37. Defendant Nelson touched John Doe's genitalia and buttocks on approximately seven to eight different occasions.
38. John Doe, a male of less than eight (8) years of age, was intimidated, frightened, harassed and otherwise manipulated by Defendant Nelson both by his words and his actions, and had no choice but to be subjected to his repeated and ongoing physical and sexual assaults.
In addition, paragraph 92 describes a Charge of Discrimination the Does filed with the Missouri Commission on Human Rights. The Charge is attached as an exhibit to the Petition and alleges that John Doe "was sexually abused by [Nelson] on school property and during school hours." Finally, there are numerous allegations to the effect that Nelson acted on school property in his capacity as a teacher. E.g., Petition, ¶¶ 7, 24, 32-33, 39, 41, and 83.
A substantially similar allegation is contained in paragraph 42.
A substantially similar allegation is contained in paragraph 42.
The Petition contains eleven counts, and Nelson is a defendant in eight of them. Each of the individual counts begins by reincorporating all previous allegations, including those set forth above. The counts naming Nelson as a defendant, and relevant allegations contained therein are as follows:
Count I - Sexual Harassment in violation of the Missouri Human Rights Act. In addition to incorporating the Common Facts set forth above, Count I alleges "John Doe was subjected to sexual harassment and sexual assault and battery by a teacher while attending school, during school hours and on school premises." Petition, ¶ 101.
Count IV - Negligence Per Se. This count is premised on Nelson's failure to report, as required by section 167.117 of the Revised Missouri statutes, his own prior acts of sexual assault. Petition, ¶¶ 136, 141. The statute requires school officials to report acts of sexual assault committed against pupils or school employees. Nelson's failure to report his prior sexual assaults is alleged to be the direct and proximate cause of the injuries John Doe suffered as a result of the acts described in the Common Facts. Petition, ¶ 142.
Count VI - Negligence. Here, the Does allege Nelson breached his duty to use the ordinary degree of skill and care employed by reasonable or careful teachers by engaging in the acts described in the Common Facts. Petition, ¶¶ 157-58.
Count VII - Negligent Infliction of Emotional Distress. This Count incorporates the Common Facts as well as the duties alleged in Count VI. In addition, this count alleges that Nelson "knew or should have known that continuous sexual abuse by a teacher involved an unreasonable risk of causing emotional distress for John Doe." Petition, ¶ 166.

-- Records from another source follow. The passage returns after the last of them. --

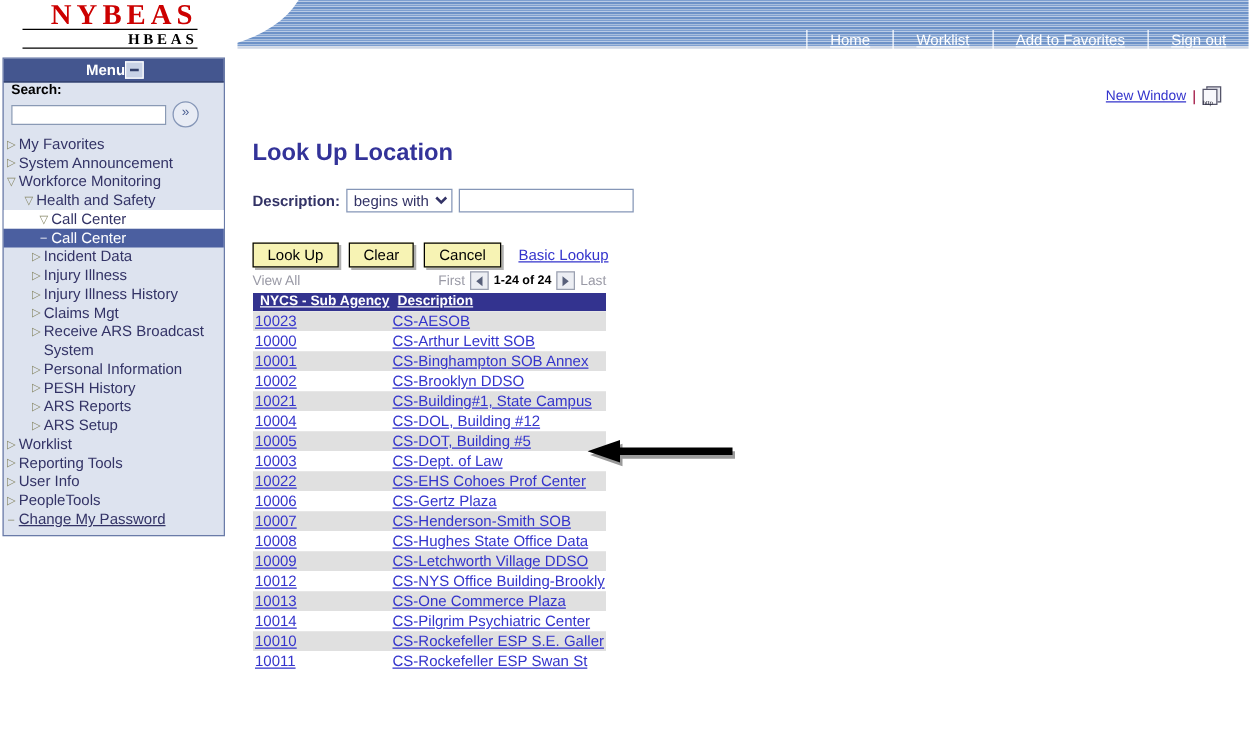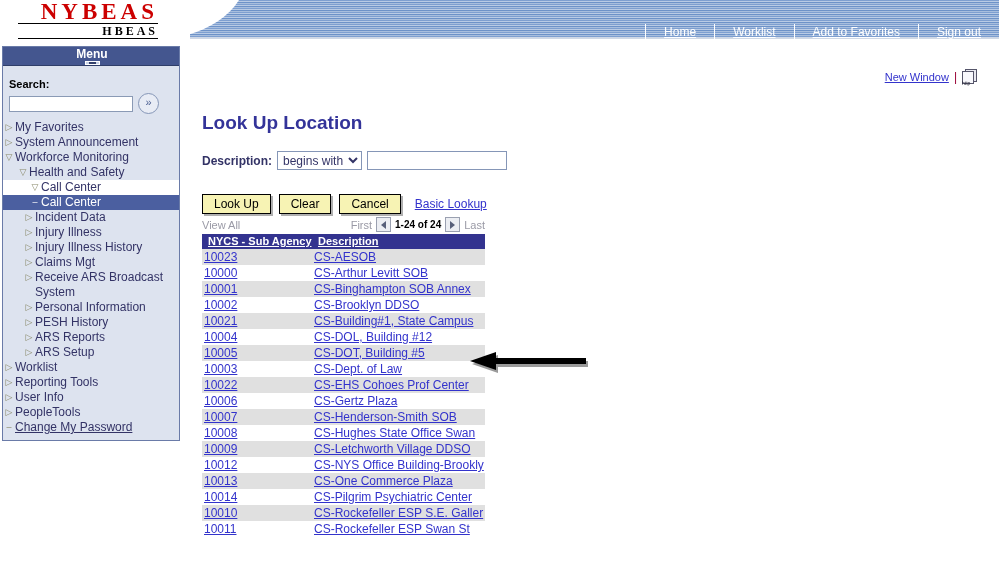"Menu" #menu-title { flex-direction: column -> none; justify-content: space-between -> center }
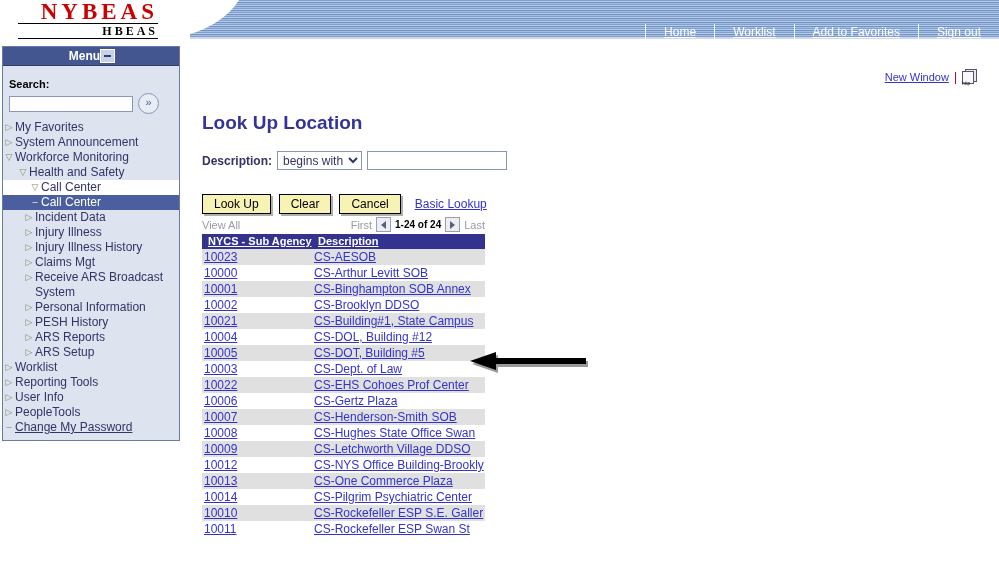"Search:" #search-area { padding: 12px 6px 6px 6px -> 0 6px 6px 6px }
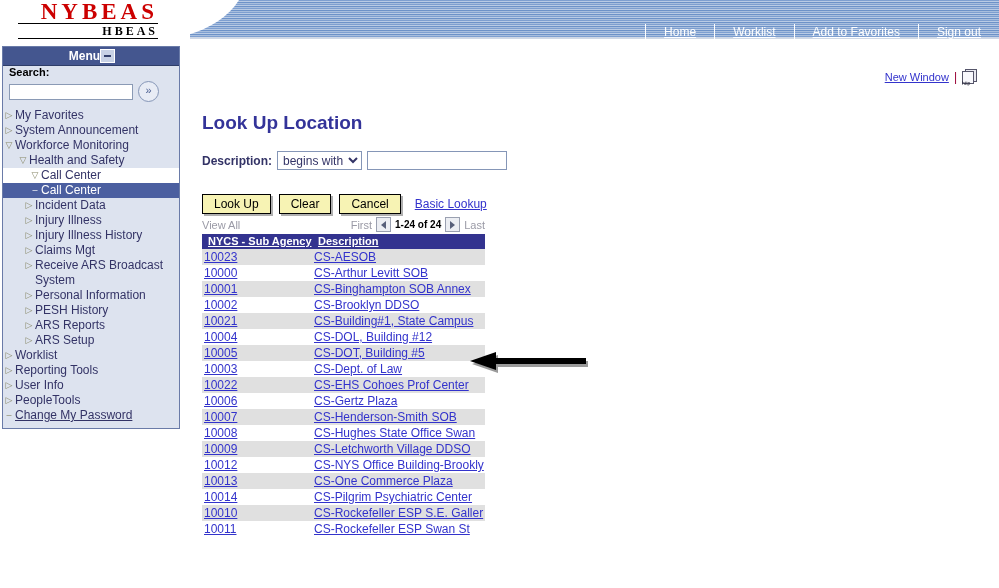"CS-Hughes State Office Swan" a { text: Swan -> Data }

Count VIII - Assault and Battery. This count incorporates the Common Facts and further posits that the conduct described therein "caus[ed] the immediate apprehension of physical contact in John Doe" and constituted "offensive and/or harmful physical contact with John Doe." Petition, ¶¶ 170-72
Count IX - Childhood sexual abuse brought pursuant to section 537.046 of the Revised Missouri Statutes. This statute creates a cause of action for anyone under the age of eighteen who is the victim of an act that violates various criminal provisions. In this case, Count VIII specifies that it is based on section 566.090, which defines the crime of first degree sexual misconduct as "purposely subject[ing] another person to sexual contact without that person's consent."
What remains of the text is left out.